My friend Henrietta Dombrovskaya pinged me on Telegram. Her production cluster
had just been killed by the OOM killer after eating 2 TB of RAM. work_mem was
set to 2 MB.
Something didn’t add up.
Hetty, like me, likes playing with monster hardware. 2 TB of RAM is not unusual in her world. But losing the whole cluster to a single query during peak operations is a very different kind of problem from a 3am outage. When the OOM killer strikes at the worst possible moment, you need answers fast.

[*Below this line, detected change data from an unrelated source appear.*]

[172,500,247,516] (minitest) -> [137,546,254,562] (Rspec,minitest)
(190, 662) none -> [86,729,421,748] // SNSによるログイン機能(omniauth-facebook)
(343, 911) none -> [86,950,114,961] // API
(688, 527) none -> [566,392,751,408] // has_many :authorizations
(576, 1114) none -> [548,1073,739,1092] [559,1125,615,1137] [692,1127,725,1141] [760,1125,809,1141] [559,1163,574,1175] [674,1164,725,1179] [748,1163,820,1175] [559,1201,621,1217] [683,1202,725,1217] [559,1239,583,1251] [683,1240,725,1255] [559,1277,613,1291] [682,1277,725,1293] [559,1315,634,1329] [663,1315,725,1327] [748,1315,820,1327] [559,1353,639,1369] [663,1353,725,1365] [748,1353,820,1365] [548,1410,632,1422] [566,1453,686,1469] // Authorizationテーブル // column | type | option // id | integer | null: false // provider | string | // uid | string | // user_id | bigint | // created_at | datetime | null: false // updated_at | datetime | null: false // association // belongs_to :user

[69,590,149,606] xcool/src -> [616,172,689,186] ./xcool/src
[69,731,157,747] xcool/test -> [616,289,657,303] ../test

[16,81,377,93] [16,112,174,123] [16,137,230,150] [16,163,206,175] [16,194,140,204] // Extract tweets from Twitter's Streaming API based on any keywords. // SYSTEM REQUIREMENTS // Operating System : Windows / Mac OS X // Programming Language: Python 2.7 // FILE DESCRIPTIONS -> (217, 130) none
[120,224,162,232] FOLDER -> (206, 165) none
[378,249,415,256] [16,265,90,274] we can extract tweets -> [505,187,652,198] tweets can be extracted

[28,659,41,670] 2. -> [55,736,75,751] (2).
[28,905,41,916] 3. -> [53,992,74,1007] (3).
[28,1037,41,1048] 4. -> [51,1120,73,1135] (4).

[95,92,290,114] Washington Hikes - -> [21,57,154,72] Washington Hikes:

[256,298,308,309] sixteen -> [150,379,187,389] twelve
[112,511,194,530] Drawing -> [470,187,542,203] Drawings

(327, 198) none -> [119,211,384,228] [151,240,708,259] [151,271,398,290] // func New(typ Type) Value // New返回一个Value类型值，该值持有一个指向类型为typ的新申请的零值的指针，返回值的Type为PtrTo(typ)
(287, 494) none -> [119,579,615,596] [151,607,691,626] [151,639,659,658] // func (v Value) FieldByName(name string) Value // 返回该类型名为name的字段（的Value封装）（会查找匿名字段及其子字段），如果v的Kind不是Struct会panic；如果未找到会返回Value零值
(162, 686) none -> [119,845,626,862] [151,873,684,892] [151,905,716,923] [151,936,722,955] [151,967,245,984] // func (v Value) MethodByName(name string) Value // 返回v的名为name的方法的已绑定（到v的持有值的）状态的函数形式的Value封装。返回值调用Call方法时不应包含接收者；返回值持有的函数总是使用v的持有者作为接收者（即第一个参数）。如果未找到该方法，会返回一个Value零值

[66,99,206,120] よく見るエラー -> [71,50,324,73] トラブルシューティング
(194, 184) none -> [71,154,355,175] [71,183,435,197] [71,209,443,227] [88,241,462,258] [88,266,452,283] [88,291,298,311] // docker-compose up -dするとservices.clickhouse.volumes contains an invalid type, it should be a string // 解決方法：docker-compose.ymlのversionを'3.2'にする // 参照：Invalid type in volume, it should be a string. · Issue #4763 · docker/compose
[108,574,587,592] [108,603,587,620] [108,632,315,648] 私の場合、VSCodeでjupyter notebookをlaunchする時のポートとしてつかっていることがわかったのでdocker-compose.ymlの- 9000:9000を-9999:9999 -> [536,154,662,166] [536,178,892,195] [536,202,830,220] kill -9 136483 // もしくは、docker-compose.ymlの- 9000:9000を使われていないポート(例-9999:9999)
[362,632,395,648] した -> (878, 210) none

One important detail: the memory log I’ll show below is not from the production incident. Hetty reproduced the behavior on a separate server to investigate. She stopped the query before the OOM killer struck that time. The production cluster was not so lucky.
I want to point this out right away: this is the kind of problem you solve faster with a good network than with a good search engine. Hetty is a brilliant Postgres expert. We puzzled through this together. I’m writing it up because you’ll run into it too, and because the behavior of Postgres memory management is genuinely surprising.
The tool that saved the day π
Before we dig into the “why”, let me introduce you to a function I didn’t know
existed until that conversation: pg_log_backend_memory_contexts.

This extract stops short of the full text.